Necip
Mahfuz’u bütün dünya gibi biz de 1988 Nobel Edebiyat Ödülünü kazandığında
tanıdık. Çünkü Arap Dünyası’nda çok tanınmış bir yazar olmasına rağmen ödüle
dek batı dillerine çok az eseri çevrilmişti. Oysa ilk eseri 1938’de yayımlanmış.

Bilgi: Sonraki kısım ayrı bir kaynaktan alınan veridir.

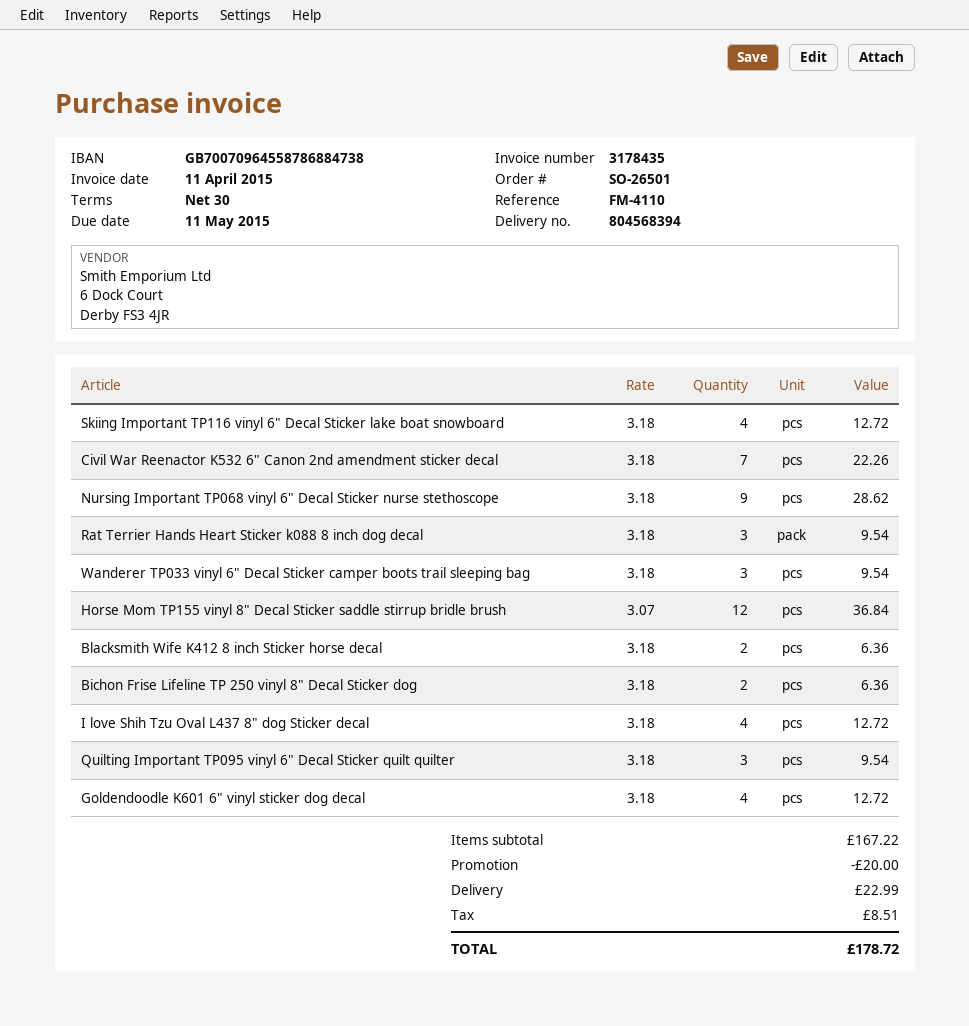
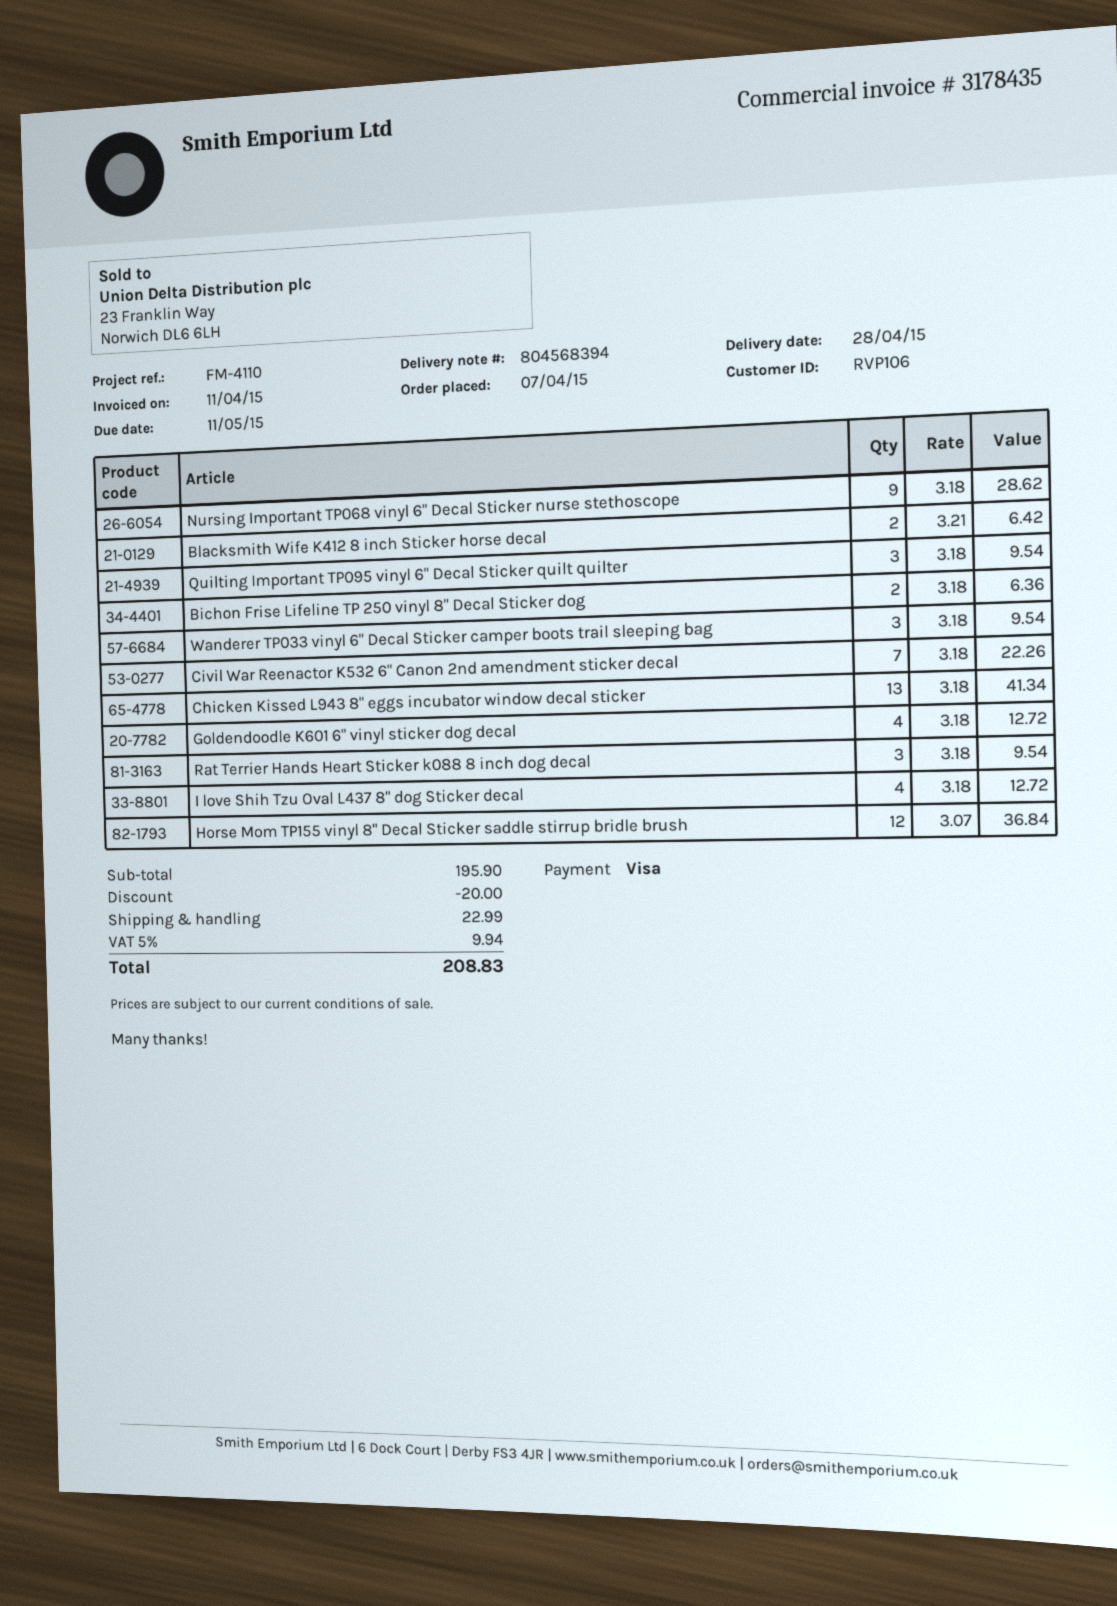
Skiing Important TP116 vinyl 6" Decal Sticker lake boat snowboard: 4 x 3.18 = 12.72 -> none
Blacksmith Wife K412 8 inch Sticker horse decal: 2 x 3.18 = 6.36 -> 2 x 3.21 = 6.42
Chicken Kissed L943 8" eggs incubator window decal sticker: none -> 13 x 3.18 = 41.34
subtotal: 167.22 -> 195.90
tax: 8.51 -> 9.94
total: 178.72 -> 208.83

11 Aralık 1911 doğumlu yazar, Nobel’i kazandığı 77 yaşına gelene kadar çok
verimli bir yazarlık yaşamı geçirmiş. 34 roman, 350'den fazla kısa öykü,
düzinelerce film senaryosu, beş tiyatro oyunu ve Mısır gazeteleri için yüzlerce
köşe yazısı yayımlanmış yaşarken. Necip Mahfuz’u geç tanıdık ama çok sevdik.

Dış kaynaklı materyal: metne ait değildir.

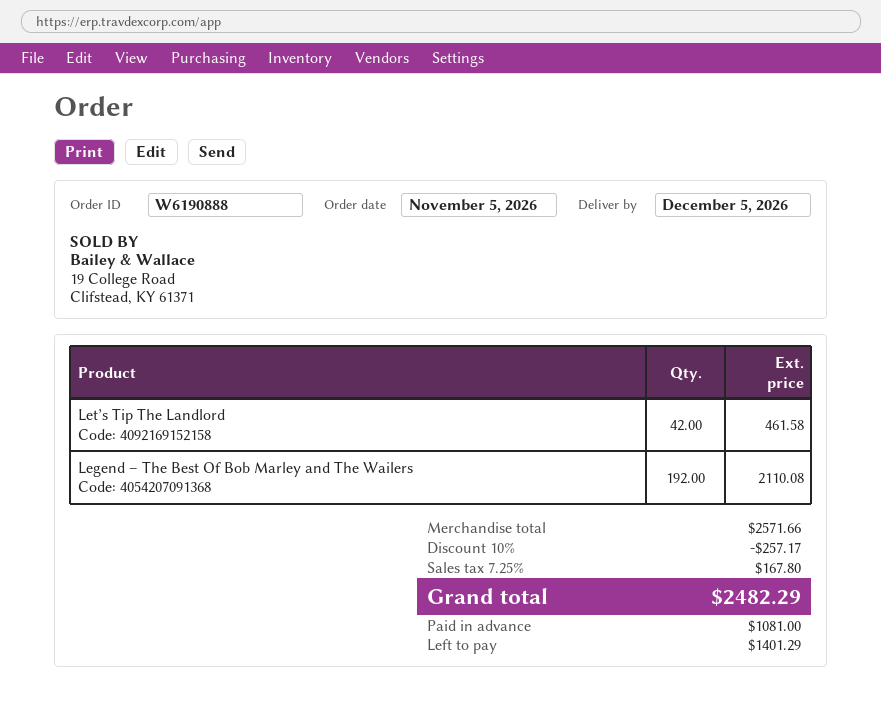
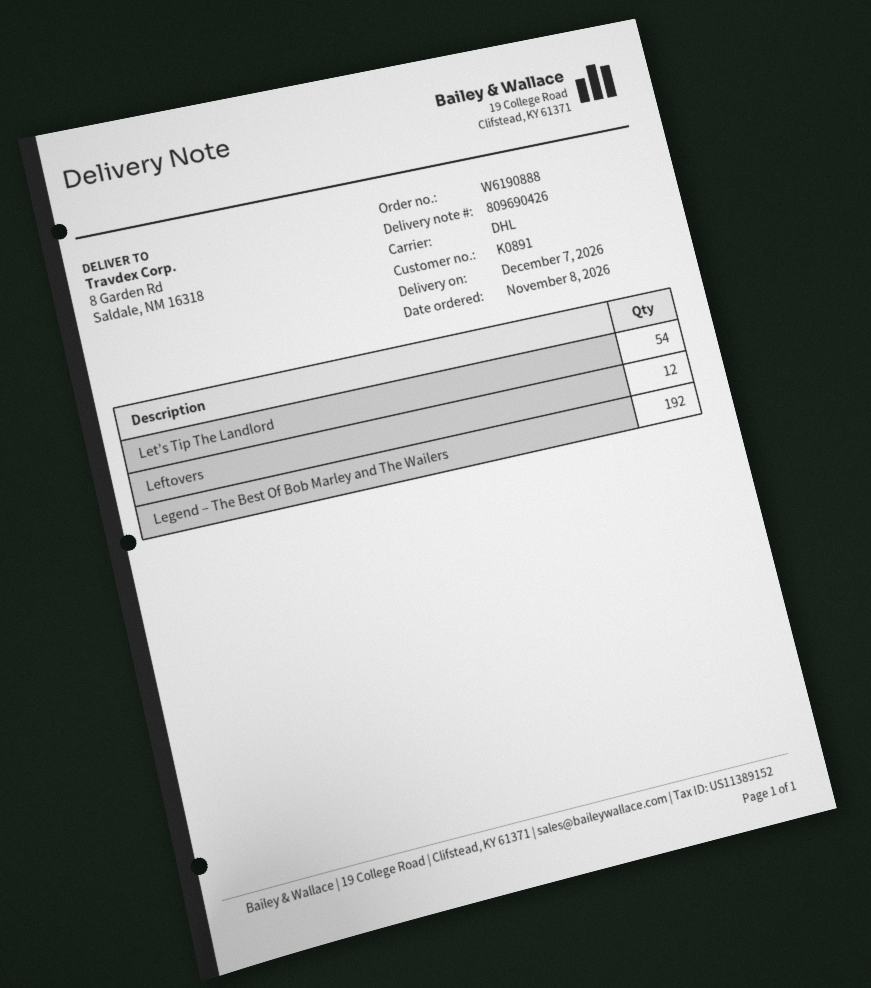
order date: 2026-11-05 -> 2026-11-08
delivery date: 2026-12-05 -> 2026-12-07
Let’s Tip The Landlord: 42 -> 54
Leftovers: none -> 12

Roman ve öykülerinin neredeyse tamamı hızla Türkçeye çevrildi. Çok okundu.
Arap
Dünyası’na çok yakın olmamıza rağmen aradaki dil engeli, yetkin çevirmen azlığı,
en önemlisi yüzümüzün batıya dönük olması nedeniyle Arap Edebiyatı’nı,
özellikle çağdaş Arap yazarlarını pek bilmeyiz. Necip Mahfuz, Türkçeye en çok
çevrilen Arap yazarı olmasının yanı sıra okurların çağdaş Arap edebiyatına
dikkatinin çekilmesini de sağlayan bir yazar. Sanıyorum o nedenle “Nobel
Edebiyat Ödülü Necip Mahfuz’un kişiliğinde tüm Arap Edebiyatına verildi,” diye düşünülüyor. Tüm
dünyada olduğu gibi bizde de çağdaş Arap edebiyatı onun sayesinde gündeme
geldi, bir çok eser çevrildi.
Necip
Mahfuz, Arap edebiyatının varoluşçuluk temalarını araştıran ilk çağdaş
yazarlarından biri olarak kabul ediliyor. Kahramanlarını iyi ve kötü yanlarıyla
oldukları gibi anlatması, onların toplum içindeki halleri kadar
bireyselliklerini de önemsemesi bu tanımın nedeni olabilir. Toplumsal
olayların, özellikle değişimin bireyin üzerindeki psikolojik etkisini
önemsiyor. Necip Mahfuz modern bir yazar ve edebiyat anlayışı esas olarak
gerçekçi. Siyasal olarak da toplumcu bir bakışı var. Gördüğü gerçekleri hiç
sakınmadan eserlerine yansıtıyor. Tabu tanımıyor. Bu tavrı da eserlerinin
sahici ve inandırıcı olmasını sağlıyor. Bu nedenle de başı derde girmiş, bazı
eserleri yasaklanmış, yıllarca Arap ülkelerinde kitaplaşamamış.
Başarısının
sırrının “akılcılık ve batıyla verimli iletişim kurmak” olduğu yorumu doğru
görünüyor. Necip Mahfuz kendi toplumuna gerçekçi bir anlayışla bakmış ve
eserlerini batının roman ve öykü anlayışıyla yazmış. Etkileyici bir bileşim
yaratmış.
Kendi
dilinin Arapçanın geleneksel edebiyat anlayışından da tamamen kopmuyor, aksine
özellikle son eserlerinde onlarla güçlü bağlar da kuruyor. Onun eserlerinde masalsı
bir hava, söylenceye yakınlık da vardır ama bu nitelikler ağır basmaz aksine
kısa cümlelerle, rahat bir anlatımla adeta bir sohbet havasında konularını
anlatır.
Roman ve hikâyelerinde mekân hep Kahire’dir,
Kahire’nin çok iyi bildiği, doğup büyüdüğü mahalleleri, sokaklarıdır. Kahire’nin
yoksul bir semtindeki bir sokakta yaşanan olayları konu alan Midak Sokağı
sanıyorum en çok okunan romanı. Mısır toplumunun bir yansıması olarak tanıtılan
bu roman Türk okur için İstanbul’un bir kenar mahallesinden farksızdır. Çok
yakın ve bildik gelecek olaylar anlatır Necip Mahfuz. Anlattıkları bize bir
Orhan Kemal romanı kadar yakındır. Midak Sokağı’ndaki genç berber Abbas’la
sokağın kavgacı güzeli Hamide’nin aşkları “Vesikalı Yarim” kadar tanıdıkdır.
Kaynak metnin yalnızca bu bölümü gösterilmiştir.